[Stored data]
Start of Block
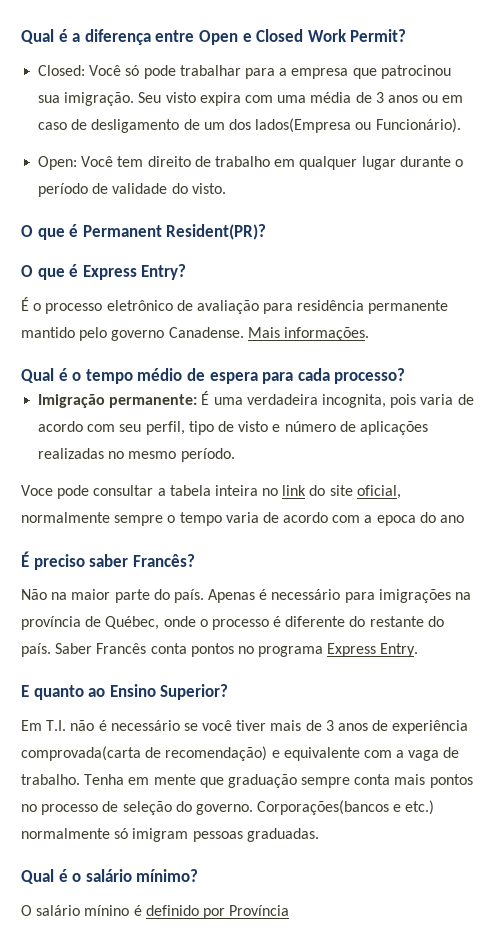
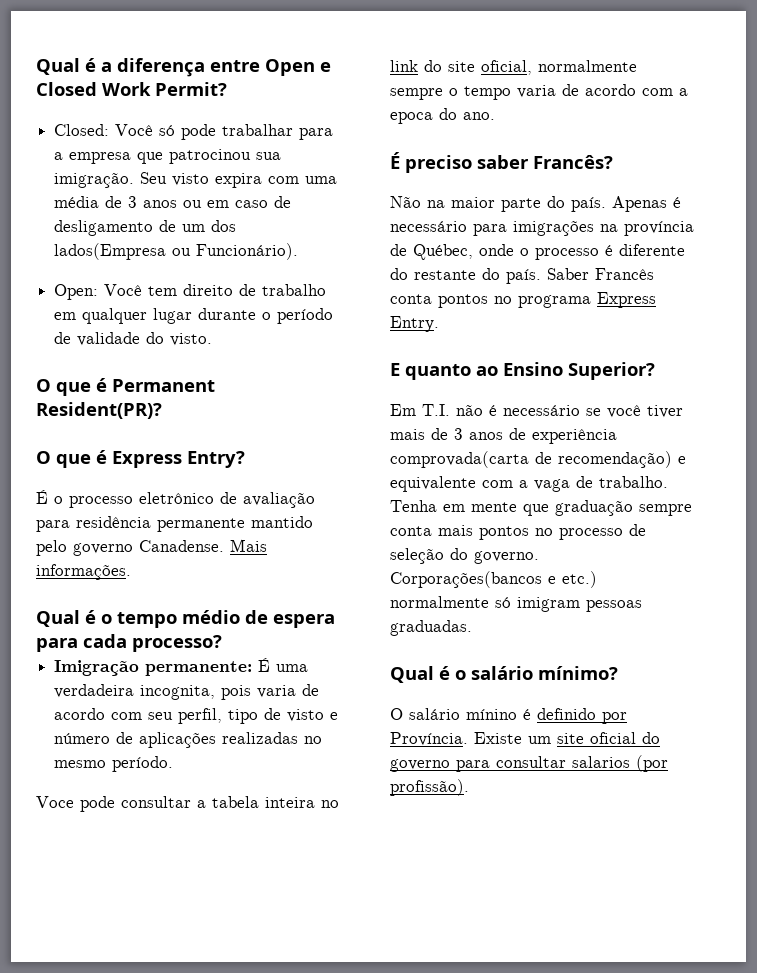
- Voce pode consultar a tabela inteira no link do site oficial, normalmente sempre o tempo varia de acordo com a epoca do ano
+ Voce pode consultar a tabela inteira no link do site oficial, normalmente sempre o tempo varia de acordo com a epoca do ano.
- O salário mínino é definido por Província
+ O salário mínino é definido por Província. Existe um site oficial do governo para consultar salarios (por profissão).

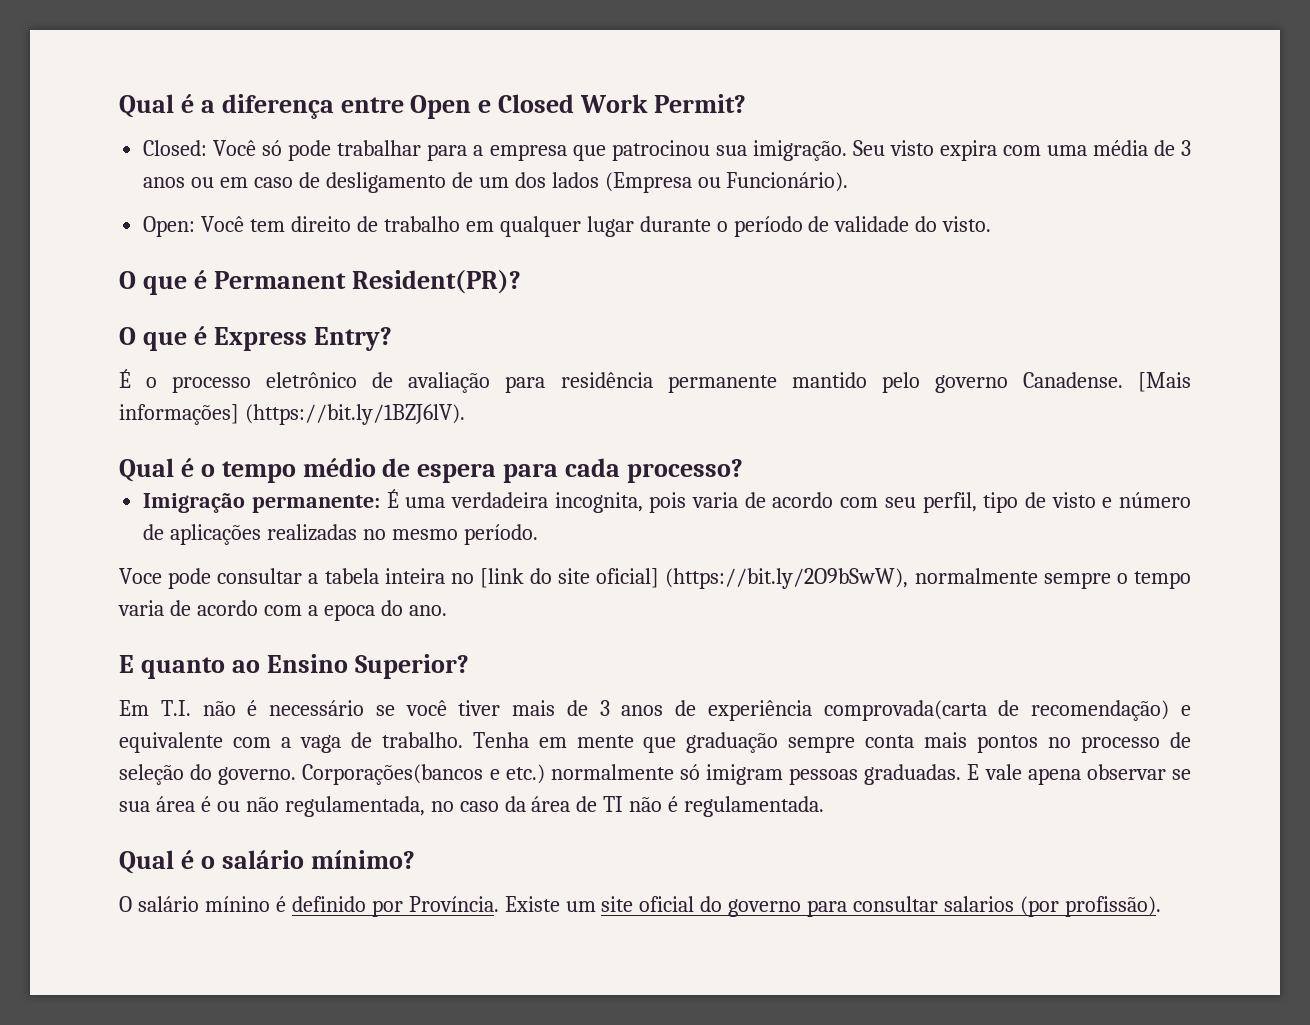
- Seu visto expira com uma média de 3 anos ou em caso de desligamento de um dos lados(Empresa ou Funcionário).
+ Seu visto expira com uma média de 3 anos ou em caso de desligamento de um dos lados (Empresa ou Funcionário).
- Mais informações.
+ [Mais informações] (https://bit.ly/1BZJ6lV).
- Voce pode consultar a tabela inteira no link do site oficial, normalmente sempre o tempo varia de acordo com a epoca do ano.
+ Voce pode consultar a tabela inteira no [link do site oficial] (https://bit.ly/2O9bSwW), normalmente sempre o tempo varia de acordo com a epoca do ano.
- É preciso saber Francês?
- Não na maior parte do país. Apenas é necessário para imigrações na província de Québec, onde o processo é diferente do restante do país. Saber Francês conta pontos no programa Express Entry.
+ E vale apena observar se sua área é ou não regulamentada, no caso da área de TI não é regulamentada.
End of Block
*TASK DIRECTIONS*
Each entry should be output word for word, with no pictures carried over.

*YOUR SOLUTION*
- Voce pode consultar a tabela inteira no link do site oficial, normalmente sempre o tempo varia de acordo com a epoca do ano
+ Voce pode consultar a tabela inteira no link do site oficial, normalmente sempre o tempo varia de acordo com a epoca do ano.
- O salário mínino é definido por Província
+ O salário mínino é definido por Província. Existe um site oficial do governo para consultar salarios (por profissão).

- Seu visto expira com uma média de 3 anos ou em caso de desligamento de um dos lados(Empresa ou Funcionário).
+ Seu visto expira com uma média de 3 anos ou em caso de desligamento de um dos lados (Empresa ou Funcionário).
- Mais informações.
+ [Mais informações] (https://bit.ly/1BZJ6lV).
- Voce pode consultar a tabela inteira no link do site oficial, normalmente sempre o tempo varia de acordo com a epoca do ano.
+ Voce pode consultar a tabela inteira no [link do site oficial] (https://bit.ly/2O9bSwW), normalmente sempre o tempo varia de acordo com a epoca do ano.
- É preciso saber Francês?
- Não na maior parte do país. Apenas é necessário para imigrações na província de Québec, onde o processo é diferente do restante do país. Saber Francês conta pontos no programa Express Entry.
+ E vale apena observar se sua área é ou não regulamentada, no caso da área de TI não é regulamentada.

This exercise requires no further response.